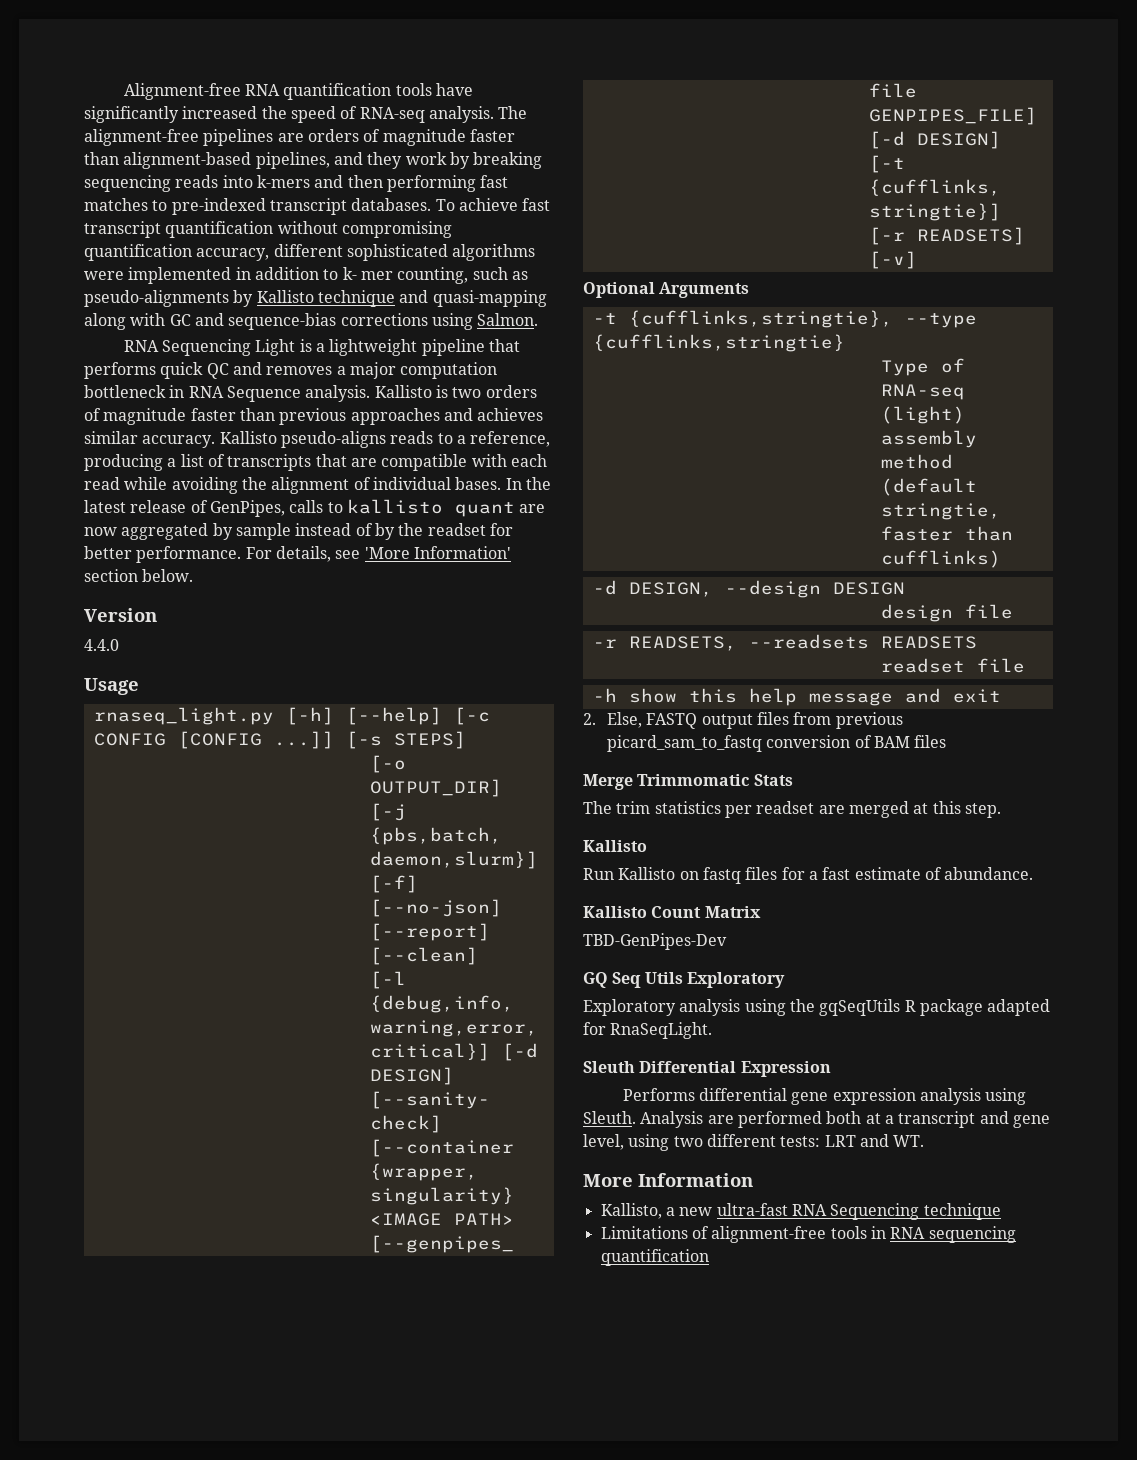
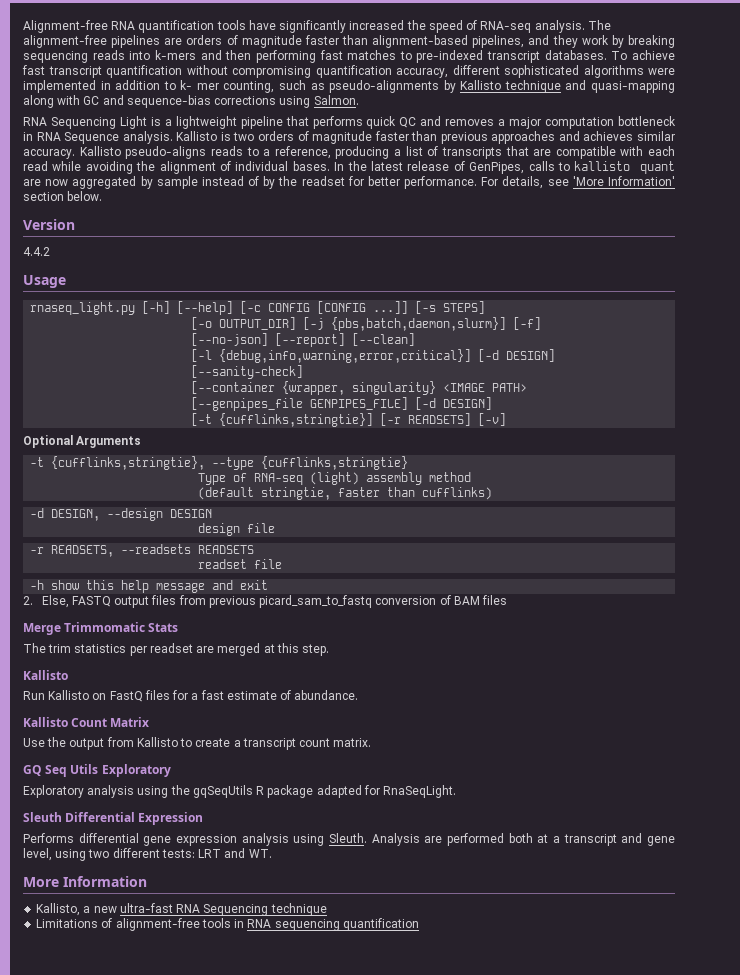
- 4.4.0
+ 4.4.2
- Run Kallisto on fastq files for a fast estimate of abundance.
+ Run Kallisto on FastQ files for a fast estimate of abundance.
- TBD-GenPipes-Dev
+ Use the output from Kallisto to create a transcript count matrix.

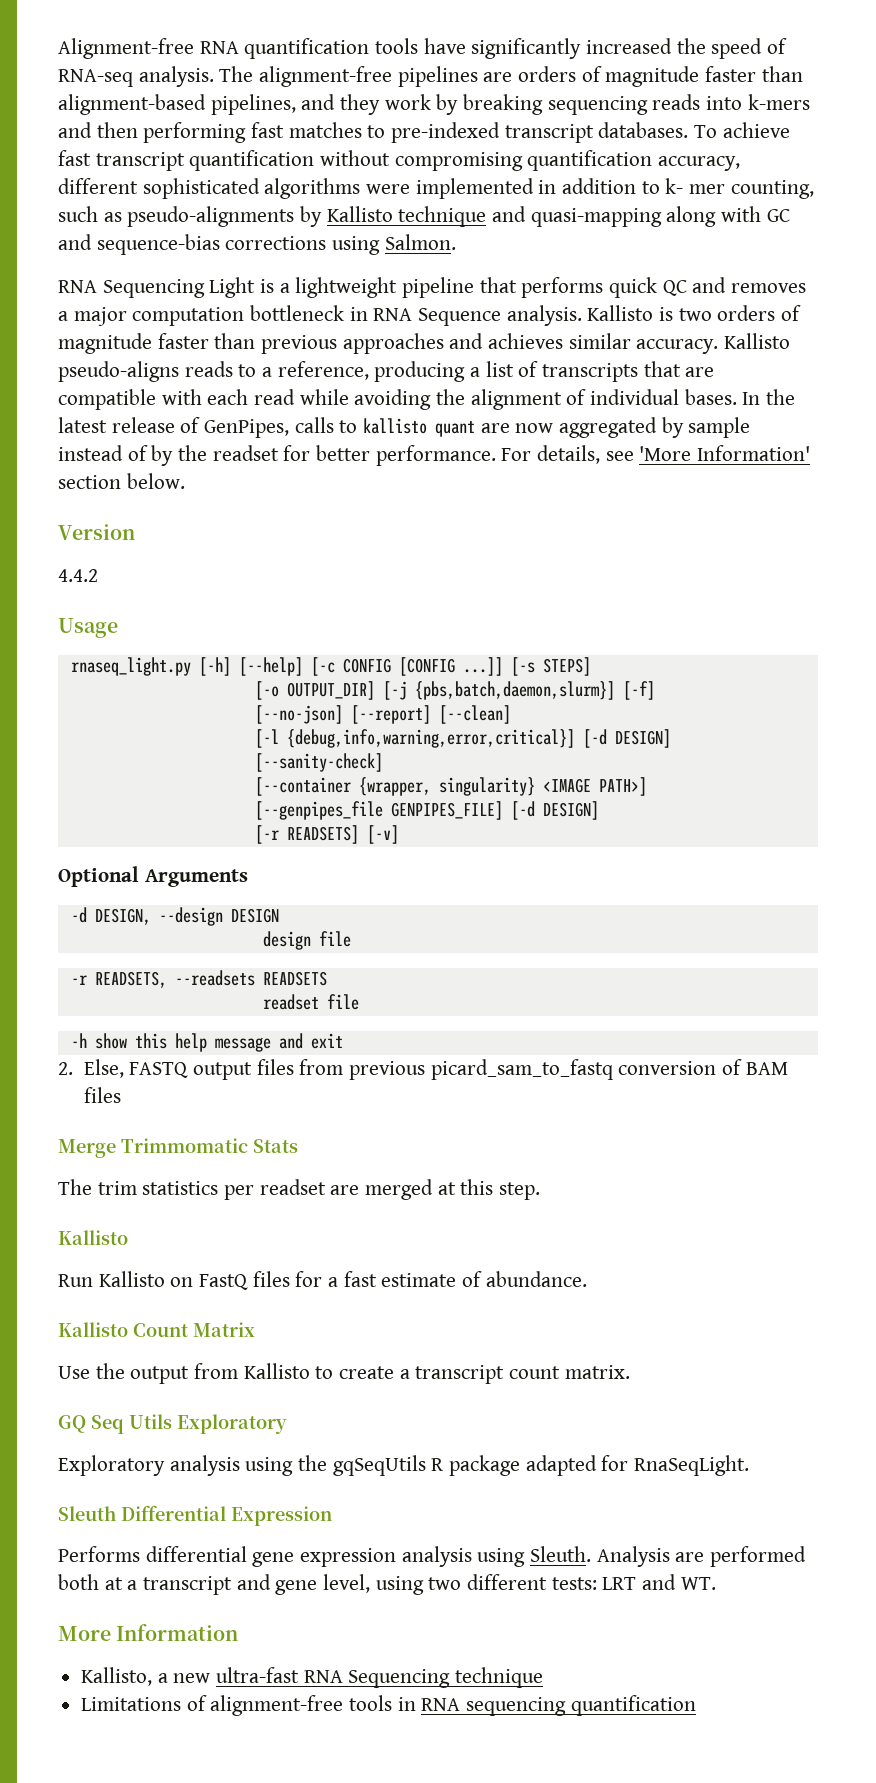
- [--container {wrapper, singularity} <IMAGE PATH>
+ [--container {wrapper, singularity} <IMAGE PATH>]
- [-t {cufflinks,stringtie}] [-r READSETS] [-v]
+ [-r READSETS] [-v]
- -t {cufflinks,stringtie}, --type {cufflinks,stringtie}
- Type of RNA-seq (light) assembly method
- (default stringtie, faster than cufflinks)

^^^^^^^^

▶ [Problem]: The answer is each line from the entries above in which the word "wrapper" occurs.

▶ [Answer section]:
- [--container {wrapper, singularity} <IMAGE PATH>
+ [--container {wrapper, singularity} <IMAGE PATH>]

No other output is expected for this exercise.